Aha. ale piszesz ze by sie przydala to tak napisalem... ja tez znam ten bol. Teraz juz tak nie ale pare lat temu to z drugiej wsi i nie tylko przychodzili przyczepe pozyczyc jak jechali na targ ze zbozem albo w ogole do miasta bo my wozilismy buraki wiec swiatla i hamulce byly. A oni nie zawsze mieli zarejestrowane. To nie raz wiecej przyczepy nie bylo niz byla na podworku. A kiedys jak znajomy wzial na druga wies i za kilka dni (!!) pojechalismy sie spytac o nia samochodem bo mial byc kombajn nazajutrz, to znajomy co ja wzial mowi ze u sasiada. poszli my tam a tamten mowi ze u kogos jest. tamten znow powiedzial ze u tegi i tego. i tak chodzilim z 6 razy. Wtedy nasza przyczepa to objechala z pol tamtej wsi w zniwa. Ale na drugi dzien ja oddal ten co pozyczyl juz i jeszcze swoja dorzucil w pakiecie:d. Ale bylo tak ze przyczepa pojechala gdzies i po 2 tygodniach trza bylo samemu po nia jechac bo stala na podworku u kogos pusta i nie laska bylo oddac. ehh, zycie...

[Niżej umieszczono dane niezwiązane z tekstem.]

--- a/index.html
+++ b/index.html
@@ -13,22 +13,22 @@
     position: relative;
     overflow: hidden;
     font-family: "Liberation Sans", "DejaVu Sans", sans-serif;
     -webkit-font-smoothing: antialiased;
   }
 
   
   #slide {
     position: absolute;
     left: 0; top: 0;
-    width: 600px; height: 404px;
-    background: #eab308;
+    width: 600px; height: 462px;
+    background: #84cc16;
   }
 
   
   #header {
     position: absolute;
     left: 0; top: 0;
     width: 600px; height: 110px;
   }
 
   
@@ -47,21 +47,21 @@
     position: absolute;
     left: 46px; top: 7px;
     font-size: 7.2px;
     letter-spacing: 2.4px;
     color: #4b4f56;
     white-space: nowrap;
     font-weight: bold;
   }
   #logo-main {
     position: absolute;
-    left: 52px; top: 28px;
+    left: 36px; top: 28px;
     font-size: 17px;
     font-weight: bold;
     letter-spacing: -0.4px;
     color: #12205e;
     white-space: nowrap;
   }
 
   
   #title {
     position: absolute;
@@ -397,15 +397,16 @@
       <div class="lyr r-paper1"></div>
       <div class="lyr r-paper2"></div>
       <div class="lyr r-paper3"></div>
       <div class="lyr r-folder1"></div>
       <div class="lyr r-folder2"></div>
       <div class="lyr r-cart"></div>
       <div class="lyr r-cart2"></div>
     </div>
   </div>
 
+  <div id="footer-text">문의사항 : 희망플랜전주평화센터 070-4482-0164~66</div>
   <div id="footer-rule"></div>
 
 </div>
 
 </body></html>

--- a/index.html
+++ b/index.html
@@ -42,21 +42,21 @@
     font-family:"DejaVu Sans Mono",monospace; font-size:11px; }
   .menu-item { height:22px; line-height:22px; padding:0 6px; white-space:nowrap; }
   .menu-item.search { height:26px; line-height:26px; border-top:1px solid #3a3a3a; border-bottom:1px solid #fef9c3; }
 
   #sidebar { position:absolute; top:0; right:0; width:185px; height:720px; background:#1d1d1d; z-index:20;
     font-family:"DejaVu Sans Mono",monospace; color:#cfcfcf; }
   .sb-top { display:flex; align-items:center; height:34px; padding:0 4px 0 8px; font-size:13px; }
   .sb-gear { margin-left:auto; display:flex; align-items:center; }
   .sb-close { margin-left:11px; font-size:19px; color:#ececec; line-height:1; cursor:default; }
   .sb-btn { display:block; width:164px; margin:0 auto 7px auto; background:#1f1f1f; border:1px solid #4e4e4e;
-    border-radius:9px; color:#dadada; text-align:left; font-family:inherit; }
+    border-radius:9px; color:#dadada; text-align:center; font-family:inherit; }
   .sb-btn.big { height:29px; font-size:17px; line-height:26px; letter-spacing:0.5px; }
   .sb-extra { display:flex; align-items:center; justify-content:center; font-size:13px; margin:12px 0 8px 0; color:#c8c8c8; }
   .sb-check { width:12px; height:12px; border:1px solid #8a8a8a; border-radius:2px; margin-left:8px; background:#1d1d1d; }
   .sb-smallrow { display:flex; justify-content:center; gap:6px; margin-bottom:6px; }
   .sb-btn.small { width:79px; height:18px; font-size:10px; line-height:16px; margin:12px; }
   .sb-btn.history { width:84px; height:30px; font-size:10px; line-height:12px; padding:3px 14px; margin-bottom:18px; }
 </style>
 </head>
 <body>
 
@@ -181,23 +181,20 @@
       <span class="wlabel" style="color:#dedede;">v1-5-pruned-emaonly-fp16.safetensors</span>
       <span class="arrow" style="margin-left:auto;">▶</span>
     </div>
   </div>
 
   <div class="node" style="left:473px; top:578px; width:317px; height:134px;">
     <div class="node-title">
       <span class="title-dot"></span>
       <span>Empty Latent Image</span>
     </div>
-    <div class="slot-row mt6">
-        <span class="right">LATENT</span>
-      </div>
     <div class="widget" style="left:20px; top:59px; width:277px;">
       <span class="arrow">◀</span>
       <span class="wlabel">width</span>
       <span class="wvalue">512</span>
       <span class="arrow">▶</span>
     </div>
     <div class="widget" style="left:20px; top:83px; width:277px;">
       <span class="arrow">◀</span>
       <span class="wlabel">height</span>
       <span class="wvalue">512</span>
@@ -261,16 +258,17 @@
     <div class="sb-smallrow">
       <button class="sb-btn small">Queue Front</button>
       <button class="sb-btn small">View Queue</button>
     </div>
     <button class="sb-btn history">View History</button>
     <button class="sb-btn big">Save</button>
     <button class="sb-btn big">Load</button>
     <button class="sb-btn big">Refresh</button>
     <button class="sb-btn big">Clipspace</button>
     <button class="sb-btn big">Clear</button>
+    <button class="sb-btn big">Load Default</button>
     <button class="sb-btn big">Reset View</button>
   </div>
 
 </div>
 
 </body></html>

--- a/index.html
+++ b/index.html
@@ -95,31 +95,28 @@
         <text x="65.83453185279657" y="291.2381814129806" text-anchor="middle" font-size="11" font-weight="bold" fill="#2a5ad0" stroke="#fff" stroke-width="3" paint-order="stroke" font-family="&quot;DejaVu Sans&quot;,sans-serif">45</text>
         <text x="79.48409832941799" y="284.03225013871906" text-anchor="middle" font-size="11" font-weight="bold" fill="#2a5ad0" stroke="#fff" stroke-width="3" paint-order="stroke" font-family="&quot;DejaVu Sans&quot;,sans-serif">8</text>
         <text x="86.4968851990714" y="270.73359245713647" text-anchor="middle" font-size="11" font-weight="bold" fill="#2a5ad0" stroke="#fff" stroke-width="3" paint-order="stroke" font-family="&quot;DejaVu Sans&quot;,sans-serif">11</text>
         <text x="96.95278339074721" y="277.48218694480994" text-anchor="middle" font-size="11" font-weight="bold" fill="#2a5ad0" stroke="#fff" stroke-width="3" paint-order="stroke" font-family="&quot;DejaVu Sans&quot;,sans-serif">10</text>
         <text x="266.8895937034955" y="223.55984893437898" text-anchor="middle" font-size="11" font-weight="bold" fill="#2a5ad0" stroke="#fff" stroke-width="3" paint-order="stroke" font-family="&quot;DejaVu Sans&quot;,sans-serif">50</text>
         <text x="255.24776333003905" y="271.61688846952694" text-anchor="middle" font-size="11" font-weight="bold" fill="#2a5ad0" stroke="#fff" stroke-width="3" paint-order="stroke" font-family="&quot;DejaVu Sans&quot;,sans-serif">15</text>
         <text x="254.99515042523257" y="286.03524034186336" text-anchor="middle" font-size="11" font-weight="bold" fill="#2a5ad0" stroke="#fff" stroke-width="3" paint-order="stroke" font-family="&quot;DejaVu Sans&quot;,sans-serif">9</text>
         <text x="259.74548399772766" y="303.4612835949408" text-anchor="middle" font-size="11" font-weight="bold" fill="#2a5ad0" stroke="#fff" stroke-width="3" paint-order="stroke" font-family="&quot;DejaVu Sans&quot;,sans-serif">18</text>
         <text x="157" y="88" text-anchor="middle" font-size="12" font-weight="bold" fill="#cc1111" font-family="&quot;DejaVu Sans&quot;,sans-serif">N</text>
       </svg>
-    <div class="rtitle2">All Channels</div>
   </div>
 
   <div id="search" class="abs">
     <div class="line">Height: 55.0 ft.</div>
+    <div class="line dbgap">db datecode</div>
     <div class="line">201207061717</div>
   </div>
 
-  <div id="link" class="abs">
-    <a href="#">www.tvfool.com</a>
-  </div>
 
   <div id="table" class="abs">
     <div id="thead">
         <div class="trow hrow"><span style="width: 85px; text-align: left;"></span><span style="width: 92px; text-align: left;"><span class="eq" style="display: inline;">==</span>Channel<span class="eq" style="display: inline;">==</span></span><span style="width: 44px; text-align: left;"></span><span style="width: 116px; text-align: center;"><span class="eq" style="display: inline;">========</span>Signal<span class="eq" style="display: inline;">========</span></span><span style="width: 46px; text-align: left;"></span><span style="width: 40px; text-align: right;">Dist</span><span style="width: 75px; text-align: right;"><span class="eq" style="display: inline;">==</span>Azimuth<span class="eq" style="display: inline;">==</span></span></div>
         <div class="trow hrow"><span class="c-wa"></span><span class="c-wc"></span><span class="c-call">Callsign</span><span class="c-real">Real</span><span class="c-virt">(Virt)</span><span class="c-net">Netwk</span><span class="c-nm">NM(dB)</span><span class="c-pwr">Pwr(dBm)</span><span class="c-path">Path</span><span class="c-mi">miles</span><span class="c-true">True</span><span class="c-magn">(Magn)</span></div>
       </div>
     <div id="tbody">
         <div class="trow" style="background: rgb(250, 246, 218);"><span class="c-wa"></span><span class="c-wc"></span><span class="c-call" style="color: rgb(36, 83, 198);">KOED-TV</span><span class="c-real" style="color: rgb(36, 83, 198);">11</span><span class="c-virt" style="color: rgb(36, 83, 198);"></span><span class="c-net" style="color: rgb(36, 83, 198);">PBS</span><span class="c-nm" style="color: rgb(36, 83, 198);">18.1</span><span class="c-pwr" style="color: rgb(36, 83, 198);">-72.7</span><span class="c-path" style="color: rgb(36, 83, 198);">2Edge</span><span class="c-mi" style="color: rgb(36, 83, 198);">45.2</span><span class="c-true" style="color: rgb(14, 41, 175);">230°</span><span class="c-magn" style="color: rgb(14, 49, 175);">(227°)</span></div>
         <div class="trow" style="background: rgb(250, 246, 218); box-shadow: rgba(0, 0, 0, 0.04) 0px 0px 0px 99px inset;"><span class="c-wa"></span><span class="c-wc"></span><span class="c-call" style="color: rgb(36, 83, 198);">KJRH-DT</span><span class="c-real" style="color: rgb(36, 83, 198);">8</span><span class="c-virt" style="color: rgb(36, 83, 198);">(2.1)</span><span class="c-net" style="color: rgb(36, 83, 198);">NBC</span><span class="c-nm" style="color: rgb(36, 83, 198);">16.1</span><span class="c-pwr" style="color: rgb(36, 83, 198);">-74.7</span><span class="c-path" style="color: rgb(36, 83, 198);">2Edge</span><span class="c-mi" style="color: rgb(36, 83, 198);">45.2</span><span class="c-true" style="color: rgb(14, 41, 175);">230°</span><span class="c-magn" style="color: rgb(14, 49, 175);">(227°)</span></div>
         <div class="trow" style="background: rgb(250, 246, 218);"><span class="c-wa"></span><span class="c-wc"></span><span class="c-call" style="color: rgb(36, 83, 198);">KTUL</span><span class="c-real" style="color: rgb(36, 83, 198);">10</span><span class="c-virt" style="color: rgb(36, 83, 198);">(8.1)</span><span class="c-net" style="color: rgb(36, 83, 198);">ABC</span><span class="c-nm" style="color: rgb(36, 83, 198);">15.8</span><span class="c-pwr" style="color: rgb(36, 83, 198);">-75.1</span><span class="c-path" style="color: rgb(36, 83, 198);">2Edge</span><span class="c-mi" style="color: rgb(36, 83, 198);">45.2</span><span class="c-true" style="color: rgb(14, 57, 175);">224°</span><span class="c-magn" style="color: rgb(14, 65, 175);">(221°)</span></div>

ja mam sąsiadów spoko to pożyczam i wiem ze sie nic przyczepce nie stanie a i wiadomo rodzina której sie nigdy nie odmawia...no i tym u których sie kosi na usługach ale niektórym też sie pożyczy bo proszą ale ja wole od nikogo nie pożyczac... po co mają gadac że za dużo włożyłem albo coś innego... chce byc samo wystarczalny ale jeszcze co najmniej by sie jeszcze jena przydała...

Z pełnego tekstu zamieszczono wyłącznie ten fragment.